[Before and after images]
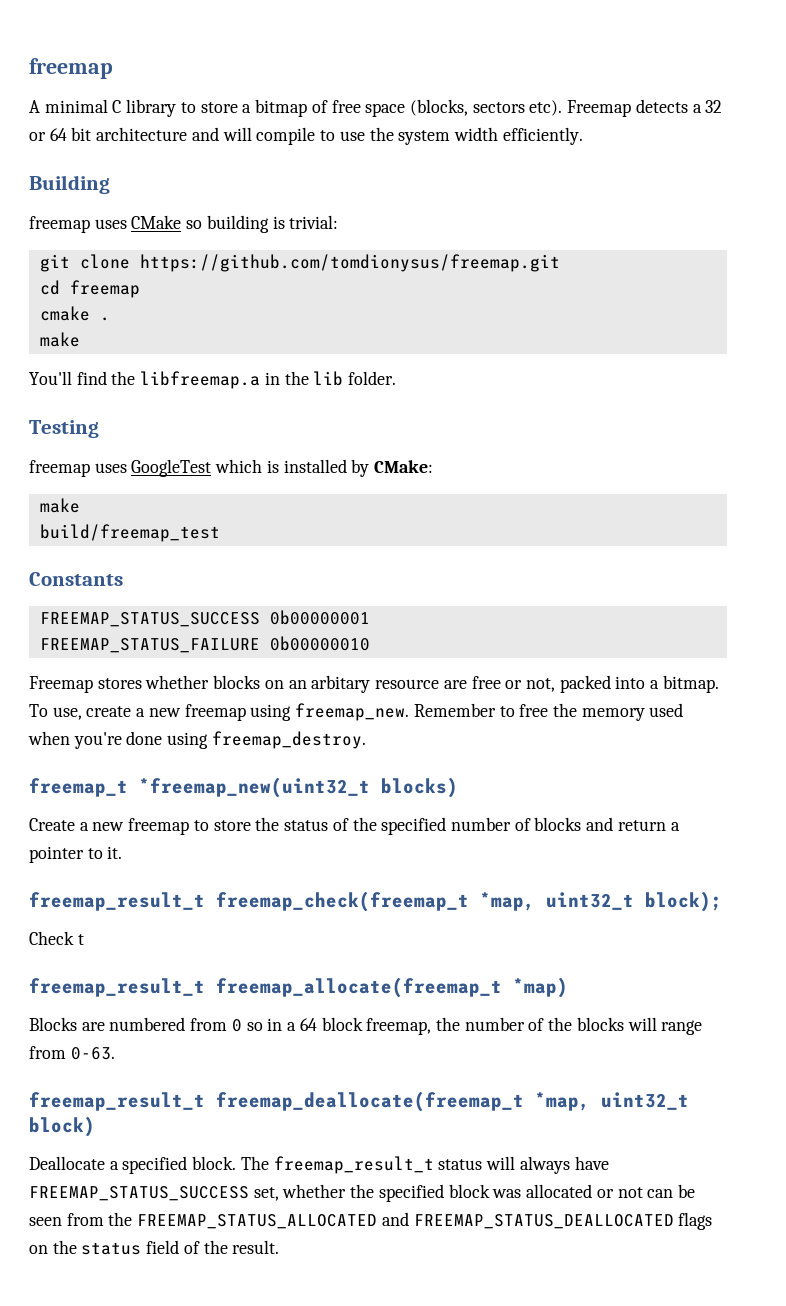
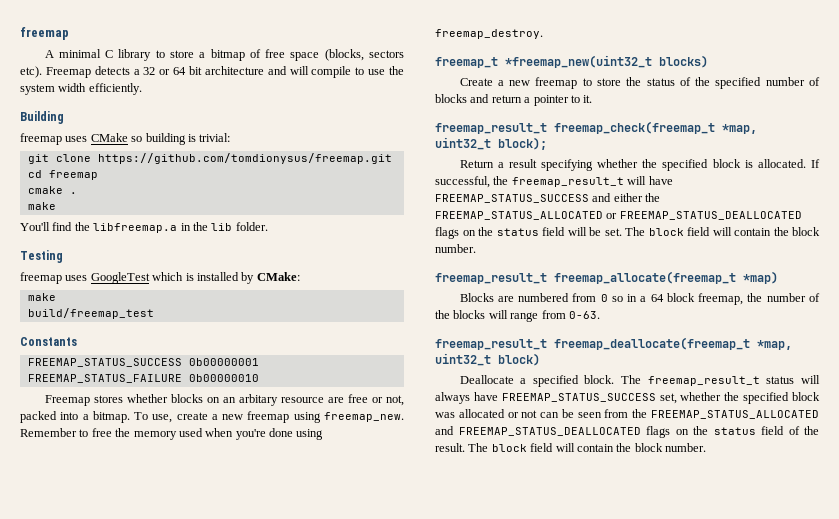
- Check t
+ Return a result specifying whether the specified block is allocated. If successful, the freemap_result_t will have FREEMAP_STATUS_SUCCESS and either the FREEMAP_STATUS_ALLOCATED or FREEMAP_STATUS_DEALLOCATED flags on the status field will be set. The block field will contain the block number.
- The freemap_result_t status will always have FREEMAP_STATUS_SUCCESS set, whether the specified block was allocated or not can be seen from the FREEMAP_STATUS_ALLOCATED and FREEMAP_STATUS_DEALLOCATED flags on the status field of the result.
+ The freemap_result_t status will always have FREEMAP_STATUS_SUCCESS set, whether the specified block was allocated or not can be seen from the FREEMAP_STATUS_ALLOCATED and FREEMAP_STATUS_DEALLOCATED flags on the status field of the result. The block field will contain the block number.

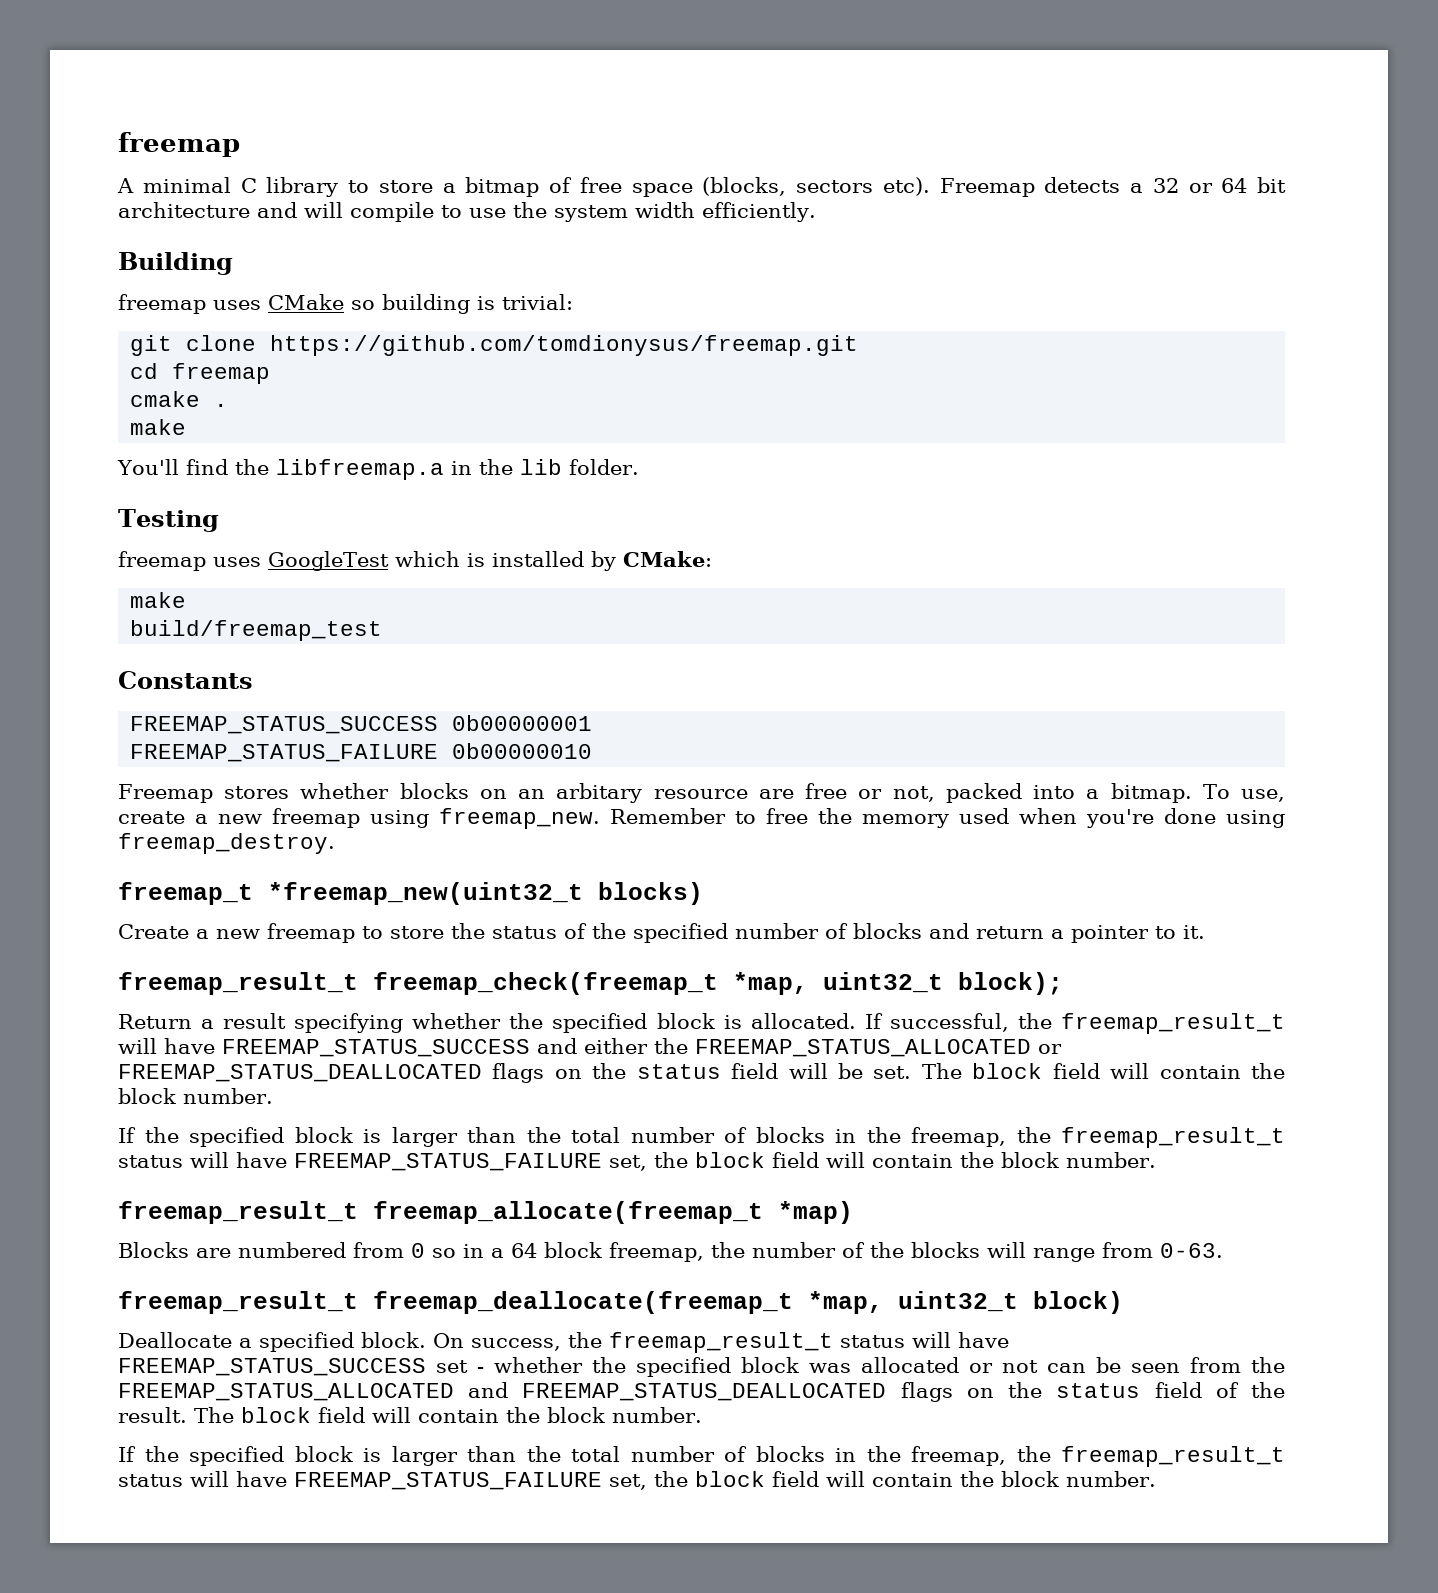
  If successful, the freemap_result_t will have FREEMAP_STATUS_SUCCESS and either the FREEMAP_STATUS_ALLOCATED or FREEMAP_STATUS_DEALLOCATED flags on the status field will be set. The block field will contain the block number.
+ If the specified block is larger than the total number of blocks in the freemap, the freemap_result_t status will have FREEMAP_STATUS_FAILURE set, the block field will contain the block number.
- The freemap_result_t status will always have FREEMAP_STATUS_SUCCESS set, whether the specified block was allocated or not can be seen from the FREEMAP_STATUS_ALLOCATED and FREEMAP_STATUS_DEALLOCATED flags on the status field of the result. The block field will contain the block number.
+ On success, the freemap_result_t status will have FREEMAP_STATUS_SUCCESS set - whether the specified block was allocated or not can be seen from the FREEMAP_STATUS_ALLOCATED and FREEMAP_STATUS_DEALLOCATED flags on the status field of the result. The block field will contain the block number.
+ If the specified block is larger than the total number of blocks in the freemap, the freemap_result_t status will have FREEMAP_STATUS_FAILURE set, the block field will contain the block number.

▶ **Work instruction**: Check each line of the records for the word "successful" and extract those that contain it.

▶ **Answer section**:
+ Return a result specifying whether the specified block is allocated. If successful, the freemap_result_t will have FREEMAP_STATUS_SUCCESS and either the FREEMAP_STATUS_ALLOCATED or FREEMAP_STATUS_DEALLOCATED flags on the status field will be set. The block field will contain the block number.
  If successful, the freemap_result_t will have FREEMAP_STATUS_SUCCESS and either the FREEMAP_STATUS_ALLOCATED or FREEMAP_STATUS_DEALLOCATED flags on the status field will be set. The block field will contain the block number.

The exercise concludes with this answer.